• **DATA RECORDS**:

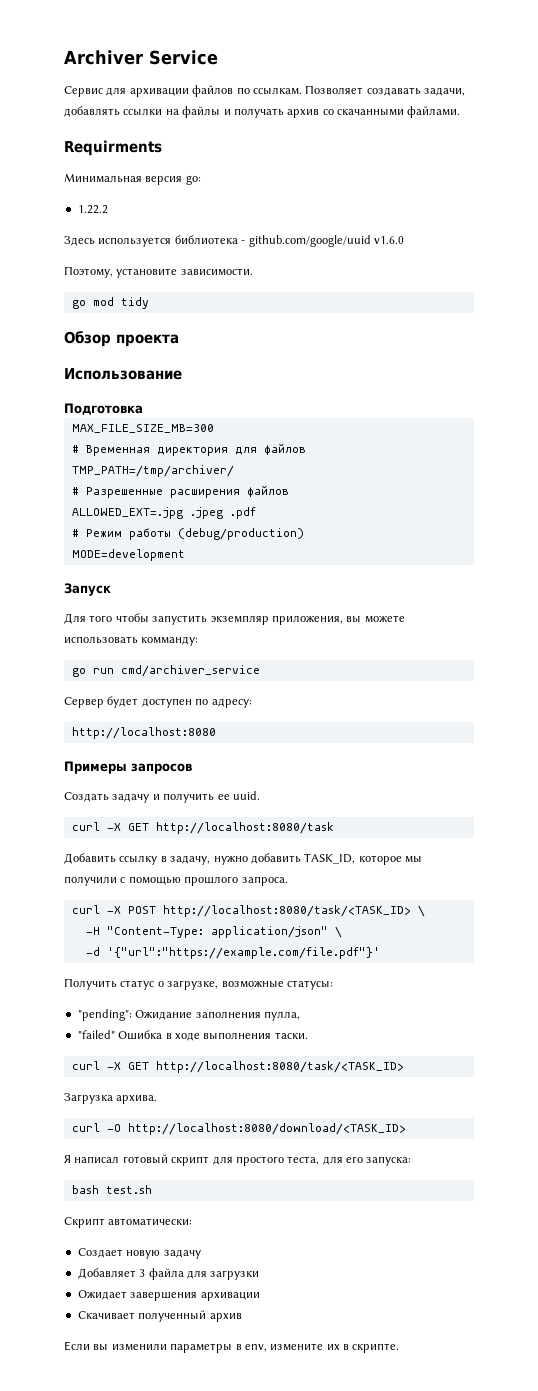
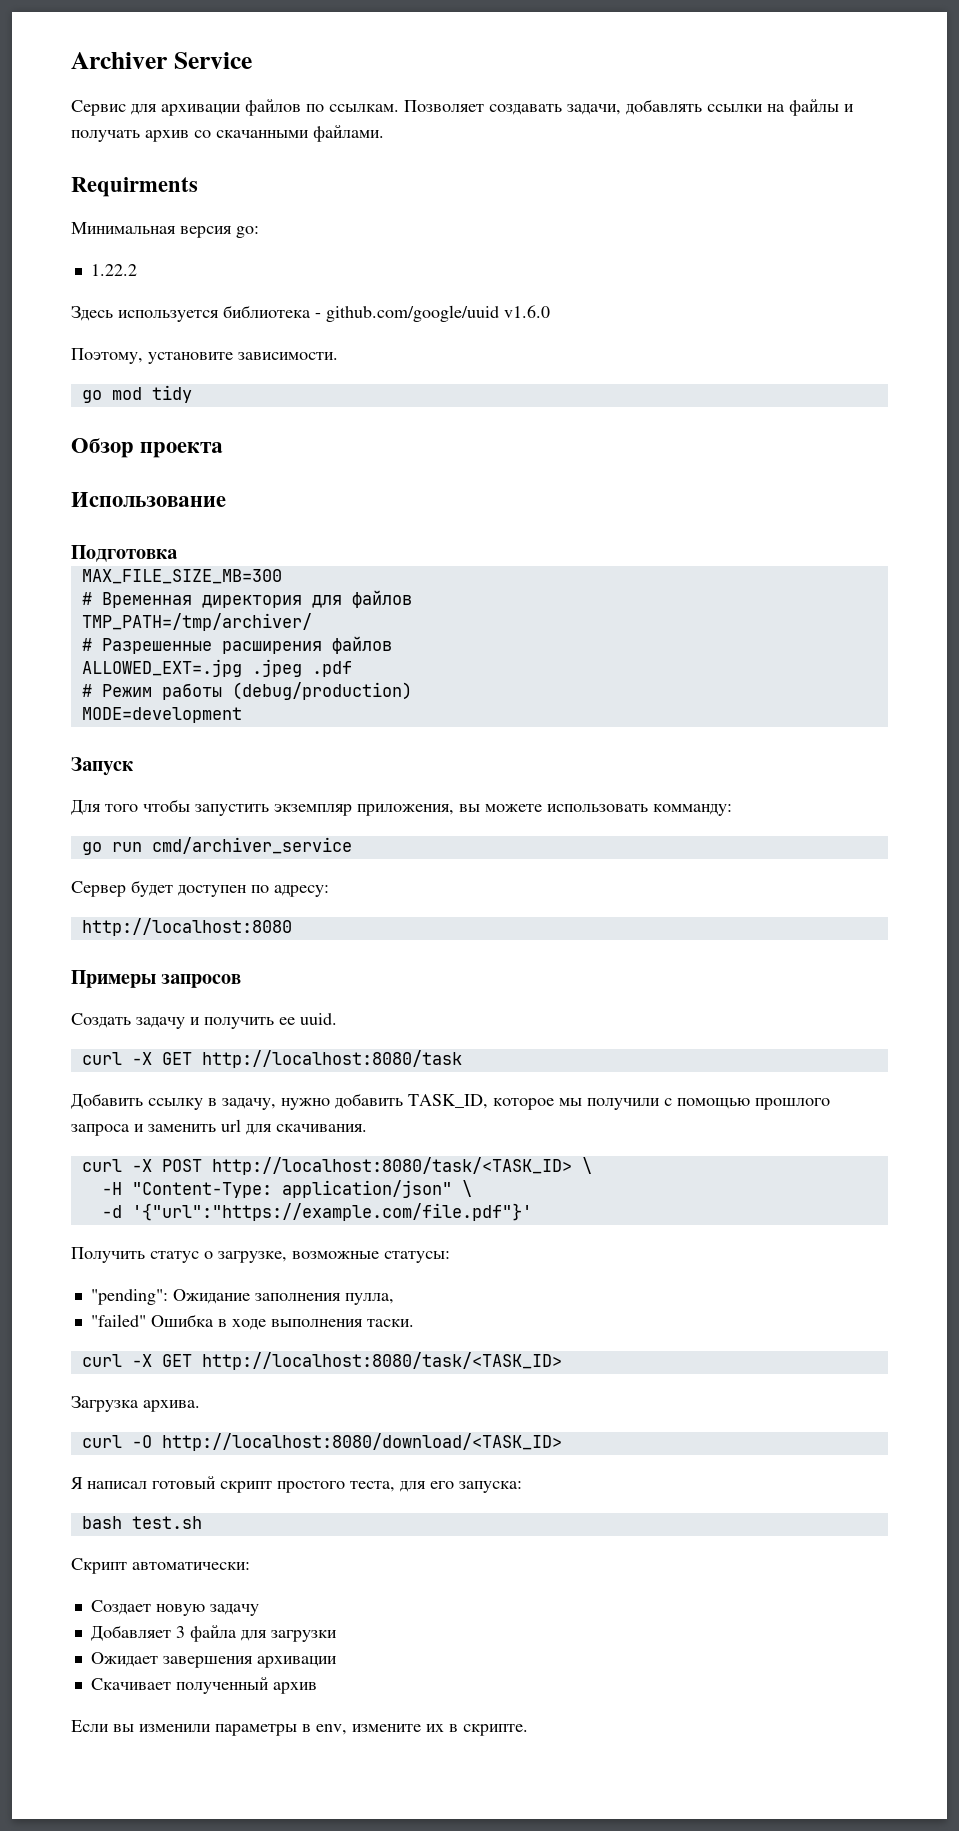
- Добавить ссылку в задачу, нужно добавить TASK_ID, которое мы получили с помощью прошлого запроса.
+ Добавить ссылку в задачу, нужно добавить TASK_ID, которое мы получили с помощью прошлого запроса и заменить url для скачивания.
- Я написал готовый скрипт для простого теста, для его запуска:
+ Я написал готовый скрипт простого теста, для его запуска:

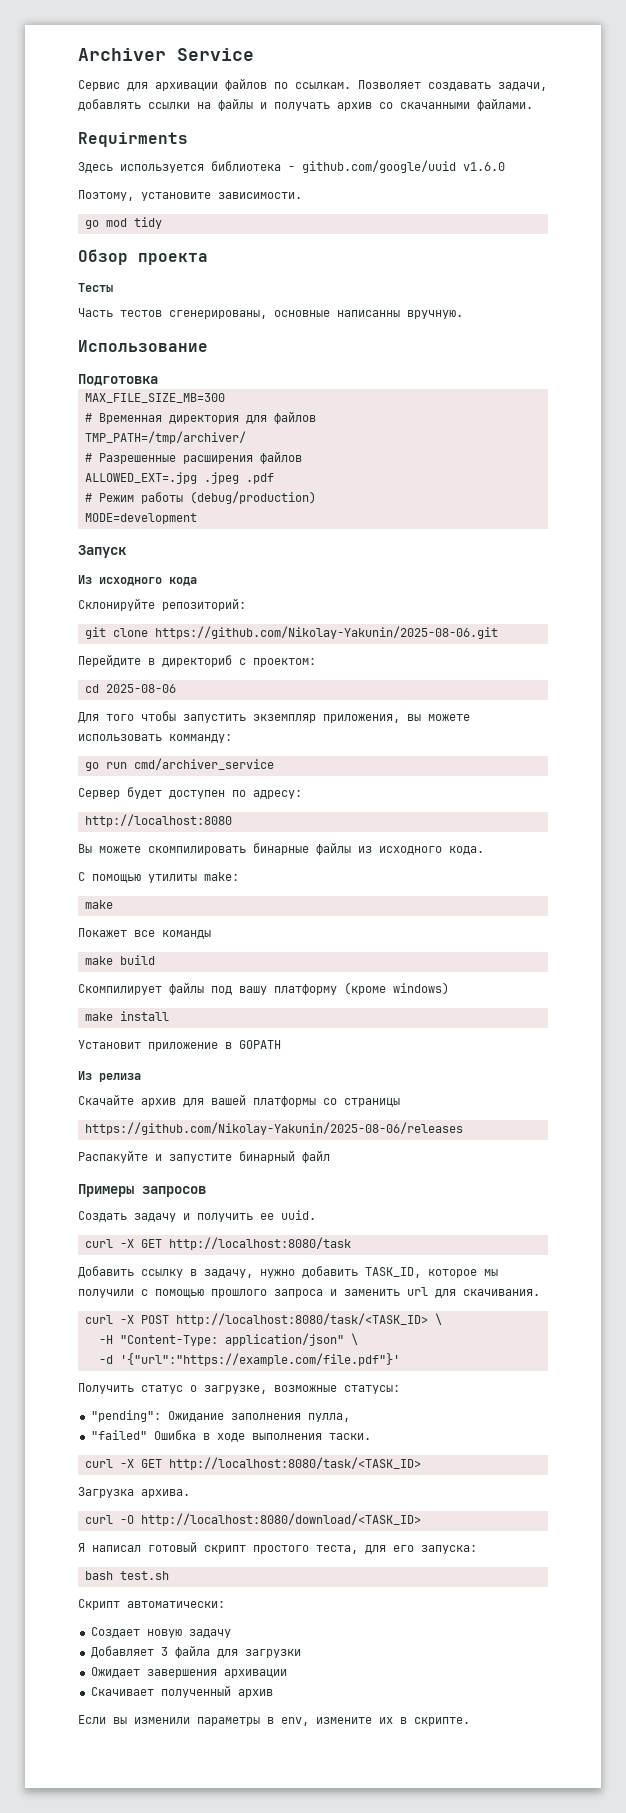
- Минимальная версия go:
- 1.22.2
+ Тесты
+ Часть тестов сгенерированы, основные написанны вручную.
+ Из исходного кода
+ Склонируйте репозиторий:
+ git clone https://github.com/Nikolay-Yakunin/2025-08-06.git
+ Перейдите в директориб с проектом:
+ cd 2025-08-06
+ Вы можете скомпилировать бинарные файлы из исходного кода.
+ С помощью утилиты make:
+ make
+ Покажет все команды
+ make build
+ Скомпилирует файлы под вашу платформу (кроме windows)
+ make install
+ Установит приложение в GOPATH
+ Из релиза
+ Скачайте архив для вашей платформы со страницы
+ https://github.com/Nikolay-Yakunin/2025-08-06/releases
+ Распакуйте и запустите бинарный файл

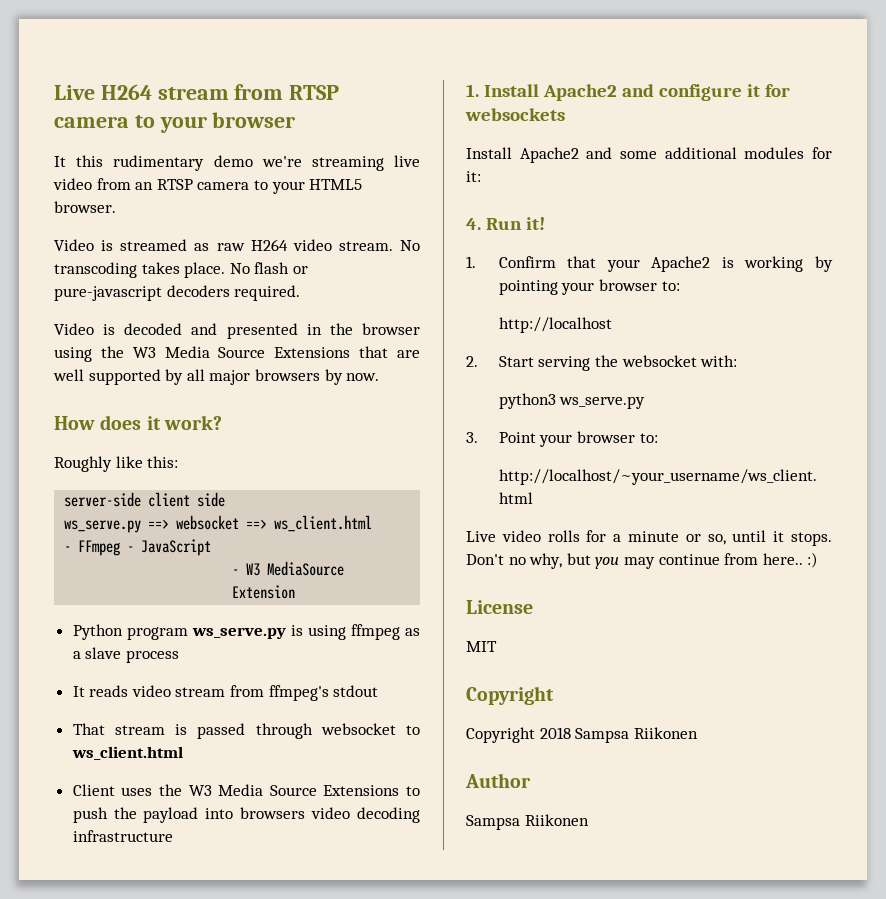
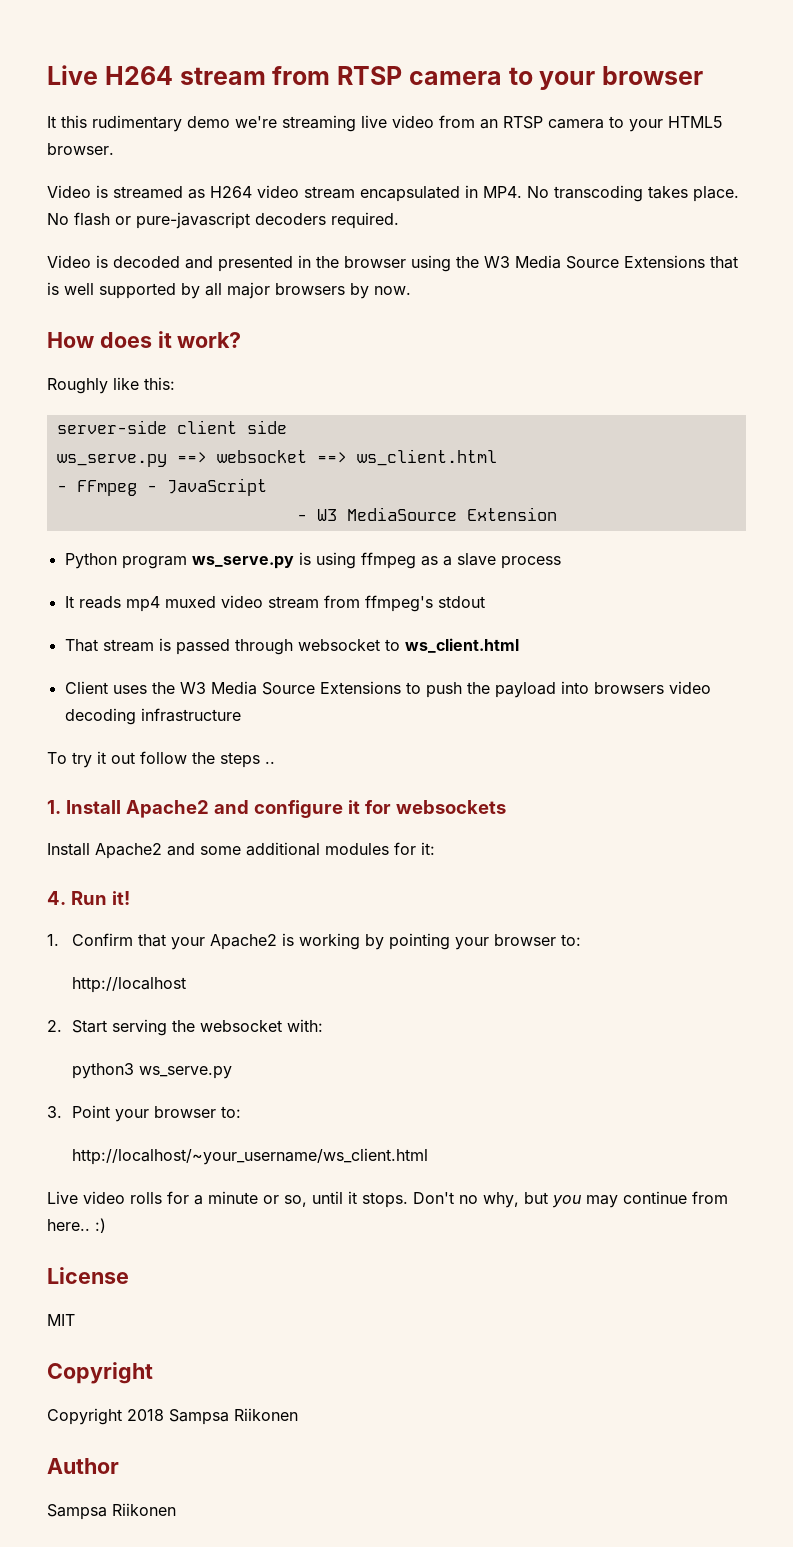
- Video is streamed as raw H264 video stream. No transcoding takes place.
+ Video is streamed as H264 video stream encapsulated in MP4. No transcoding takes place.
- Video is decoded and presented in the browser using the W3 Media Source Extensions that are well supported by all major browsers by now.
+ Video is decoded and presented in the browser using the W3 Media Source Extensions that is well supported by all major browsers by now.
- It reads video stream from ffmpeg's stdout
+ It reads mp4 muxed video stream from ffmpeg's stdout
+ To try it out follow the steps ..

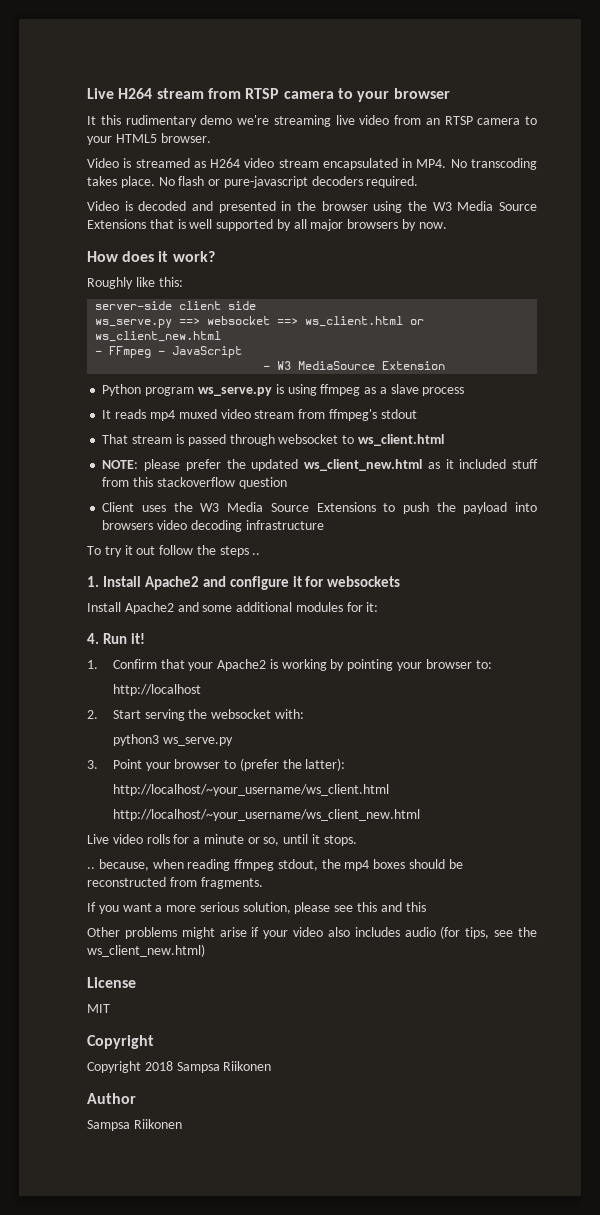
- ws_serve.py ==> websocket ==> ws_client.html
+ ws_serve.py ==> websocket ==> ws_client.html or ws_client_new.html
+ NOTE: please prefer the updated ws_client_new.html as it included stuff from this stackoverflow question
- 3. Point your browser to:
+ 3. Point your browser to (prefer the latter):
+ http://localhost/~your_username/ws_client_new.html
- Live video rolls for a minute or so, until it stops. Don't no why, but you may continue from here.. :)
+ Live video rolls for a minute or so, until it stops.
+ .. because, when reading ffmpeg stdout, the mp4 boxes should be reconstructed from fragments.
+ If you want a more serious solution, please see this and this
+ Other problems might arise if your video also includes audio (for tips, see the ws_client_new.html)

• **WORK TASK**:
The entries are to be restated word for word, and no picture should appear in the copy.

• **EXERCISE ANSWER**:
- Добавить ссылку в задачу, нужно добавить TASK_ID, которое мы получили с помощью прошлого запроса.
+ Добавить ссылку в задачу, нужно добавить TASK_ID, которое мы получили с помощью прошлого запроса и заменить url для скачивания.
- Я написал готовый скрипт для простого теста, для его запуска:
+ Я написал готовый скрипт простого теста, для его запуска:

- Минимальная версия go:
- 1.22.2
+ Тесты
+ Часть тестов сгенерированы, основные написанны вручную.
+ Из исходного кода
+ Склонируйте репозиторий:
+ git clone https://github.com/Nikolay-Yakunin/2025-08-06.git
+ Перейдите в директориб с проектом:
+ cd 2025-08-06
+ Вы можете скомпилировать бинарные файлы из исходного кода.
+ С помощью утилиты make:
+ make
+ Покажет все команды
+ make build
+ Скомпилирует файлы под вашу платформу (кроме windows)
+ make install
+ Установит приложение в GOPATH
+ Из релиза
+ Скачайте архив для вашей платформы со страницы
+ https://github.com/Nikolay-Yakunin/2025-08-06/releases
+ Распакуйте и запустите бинарный файл

- Video is streamed as raw H264 video stream. No transcoding takes place.
+ Video is streamed as H264 video stream encapsulated in MP4. No transcoding takes place.
- Video is decoded and presented in the browser using the W3 Media Source Extensions that are well supported by all major browsers by now.
+ Video is decoded and presented in the browser using the W3 Media Source Extensions that is well supported by all major browsers by now.
- It reads video stream from ffmpeg's stdout
+ It reads mp4 muxed video stream from ffmpeg's stdout
+ To try it out follow the steps ..

- ws_serve.py ==> websocket ==> ws_client.html
+ ws_serve.py ==> websocket ==> ws_client.html or ws_client_new.html
+ NOTE: please prefer the updated ws_client_new.html as it included stuff from this stackoverflow question
- 3. Point your browser to:
+ 3. Point your browser to (prefer the latter):
+ http://localhost/~your_username/ws_client_new.html
- Live video rolls for a minute or so, until it stops. Don't no why, but you may continue from here.. :)
+ Live video rolls for a minute or so, until it stops.
+ .. because, when reading ffmpeg stdout, the mp4 boxes should be reconstructed from fragments.
+ If you want a more serious solution, please see this and this
+ Other problems might arise if your video also includes audio (for tips, see the ws_client_new.html)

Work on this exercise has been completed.